Studi kegunungapian telah berkembang dari pengamatan sederhana pada zaman pra-sejarah hingga pendekatan berbasis teknologi di era modern. Pemikiran filsuf Yunani dan abad pertengahan menunjukkan bahwa manusia selalu berusaha memahami dinamika bumi, meskipun tanpa dukungan teknologi canggih. Perkembangan di masa revolusi sains, terutama teori tentang bumi dinamis dan pembentukan gunung api, menjadi dasar bagi studi vulkanologi modern.

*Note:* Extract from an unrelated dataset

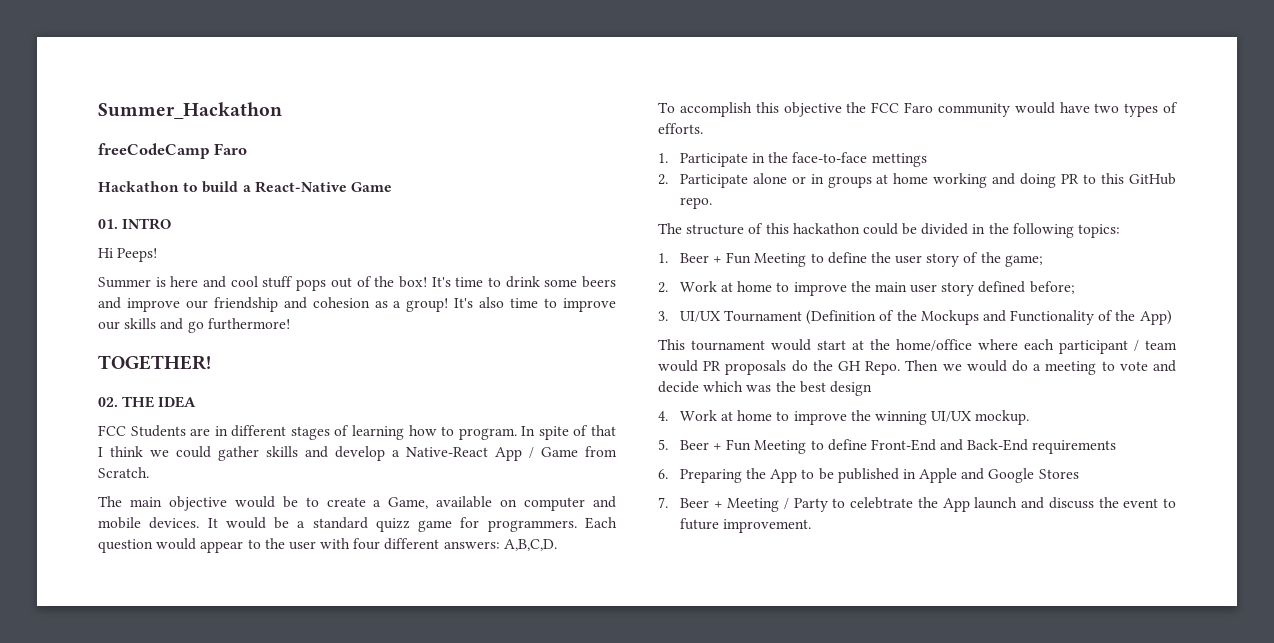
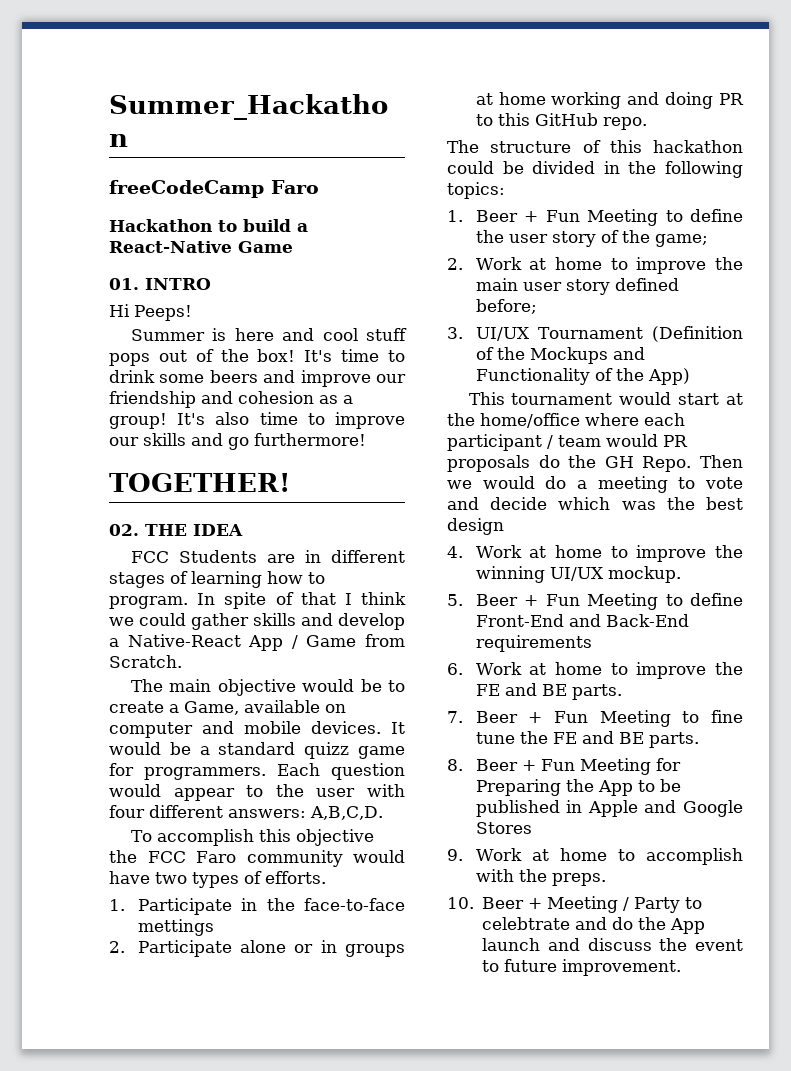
(668, 474) none -> [475,662,743,679] [475,683,622,700] [447,710,743,727] [475,731,699,748] [447,758,681,775] Work at home to improve the FE and BE parts. // 7. Beer + Fun Meeting to fine tune the FE and BE parts. // 8. Beer + Fun Meeting for
[658,497,668,508] 7. -> [447,848,743,865] [475,869,606,886] [447,897,474,909] 9. Work at home to accomplish with the preps. // 10.
(914, 503) none -> [575,917,634,930] and do

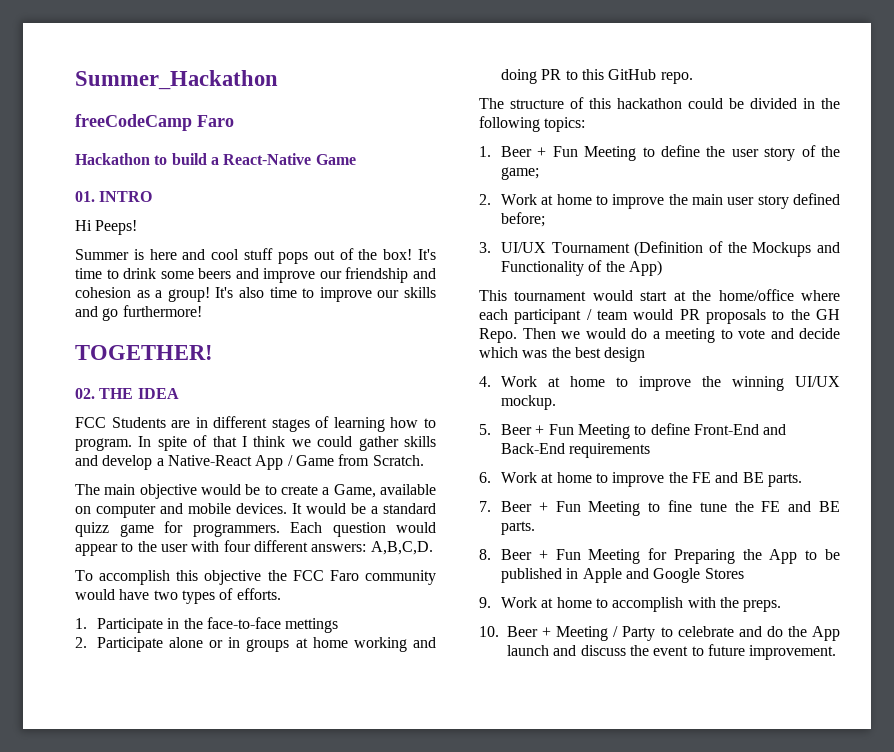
[538,455,560,468] do -> [772,310,785,320] to
[482,917,571,930] celebtrate -> [677,626,734,637] celebrate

Penelitian evolusi vulkano-tektonik di Lengan Utara Sulawesi mencerminkan integrasi antara sejarah pemikiran kegunungapian, filsafat, dan teknologi. Melalui penggunaan metode seperti paleomagnetik dan petrogeokimia, riset ini diharapkan dapat memberikan wawasan baru tentang dinamika vulkanik regional, serta kontribusi terhadap pemahaman global tentang evolusi vulkano-tektonik.

___

Tulisan ini lahir di sebuah kamar di lantai tujuh yang menghadap Gunung Merapi, Merbabu, dan Telomoyo, oleh seorang peneliti pemula yang tengah mempelajari volcano-tectonics di Lengan Utara Sulawesi, sambil mengenang waktu di kelas Filsafat Keilmuan dengan buku Filsafat Teknologi karya Don Ihde di tangannya.